• YOUR GOAL: Please retype, character for character, the portion of the entries below that runs from the line containing "[251,988,850,1008] [91,1022,212,1042] about" to the last line.

• INFORMATION:
*** Begin section ***

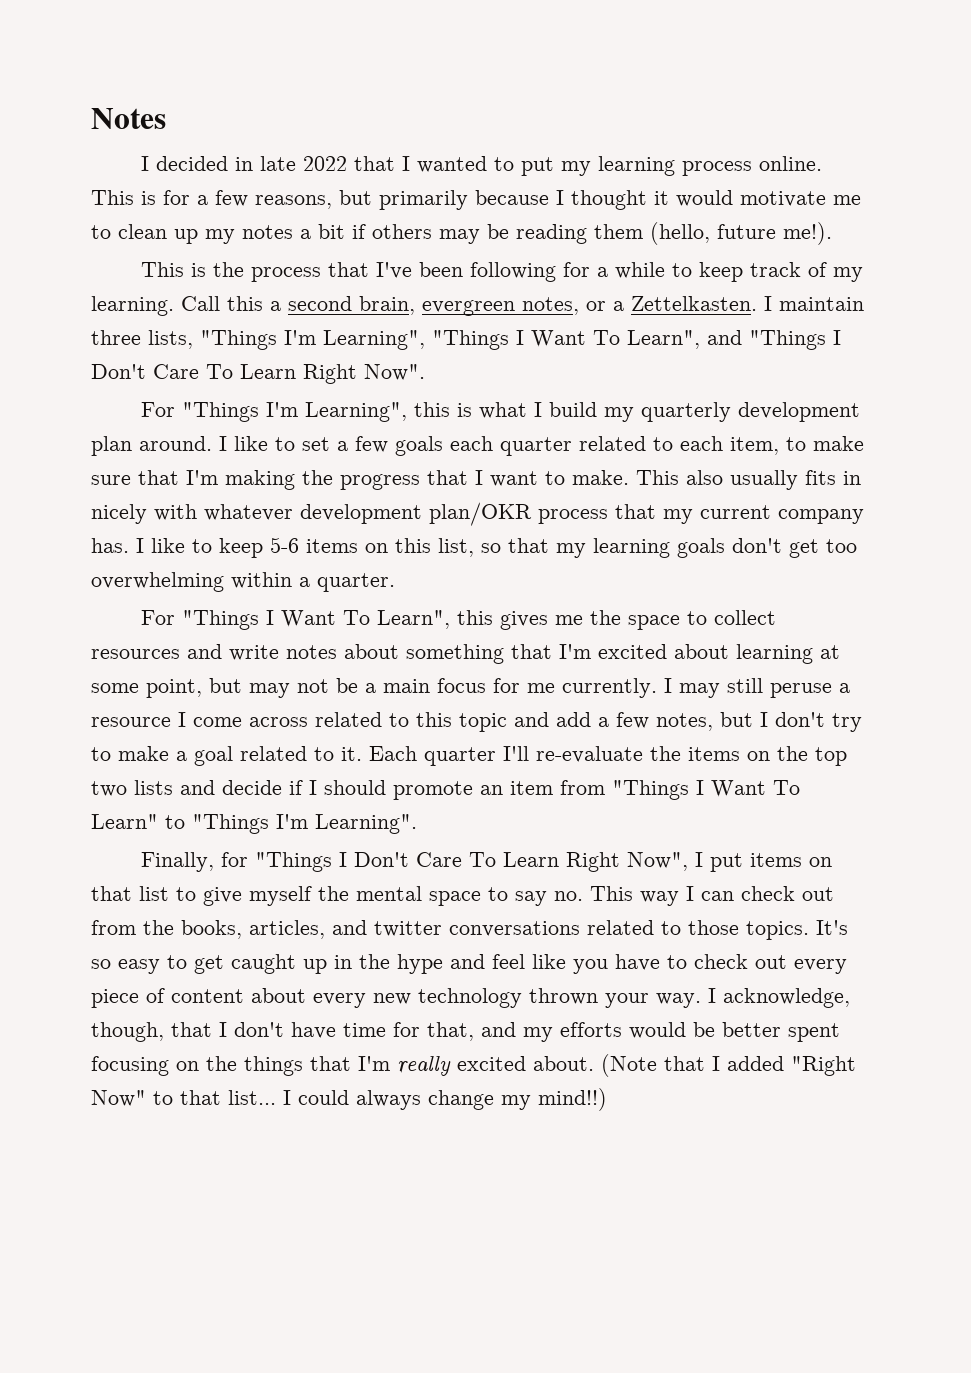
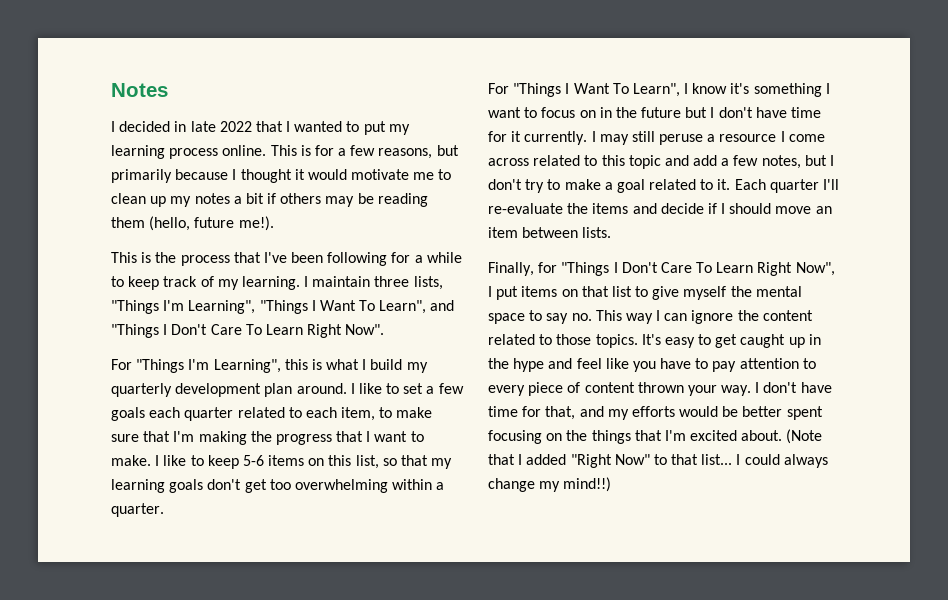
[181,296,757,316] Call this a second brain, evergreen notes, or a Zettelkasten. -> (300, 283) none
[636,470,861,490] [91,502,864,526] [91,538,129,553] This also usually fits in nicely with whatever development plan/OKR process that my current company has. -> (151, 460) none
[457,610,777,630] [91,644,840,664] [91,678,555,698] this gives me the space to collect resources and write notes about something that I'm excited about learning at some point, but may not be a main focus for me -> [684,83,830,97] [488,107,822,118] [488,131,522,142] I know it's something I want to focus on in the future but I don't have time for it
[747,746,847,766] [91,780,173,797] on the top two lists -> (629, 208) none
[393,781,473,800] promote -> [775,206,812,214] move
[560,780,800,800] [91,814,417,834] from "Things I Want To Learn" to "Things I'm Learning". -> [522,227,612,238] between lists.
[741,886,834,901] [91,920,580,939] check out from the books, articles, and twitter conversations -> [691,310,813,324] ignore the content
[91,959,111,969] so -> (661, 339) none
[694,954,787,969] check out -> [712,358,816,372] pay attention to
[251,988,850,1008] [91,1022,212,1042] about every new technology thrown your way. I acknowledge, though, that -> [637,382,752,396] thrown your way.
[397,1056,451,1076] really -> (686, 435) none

*** End section ***

• WRITTEN RESPONSE:
[251,988,850,1008] [91,1022,212,1042] about every new technology thrown your way. I acknowledge, though, that -> [637,382,752,396] thrown your way.
[397,1056,451,1076] really -> (686, 435) none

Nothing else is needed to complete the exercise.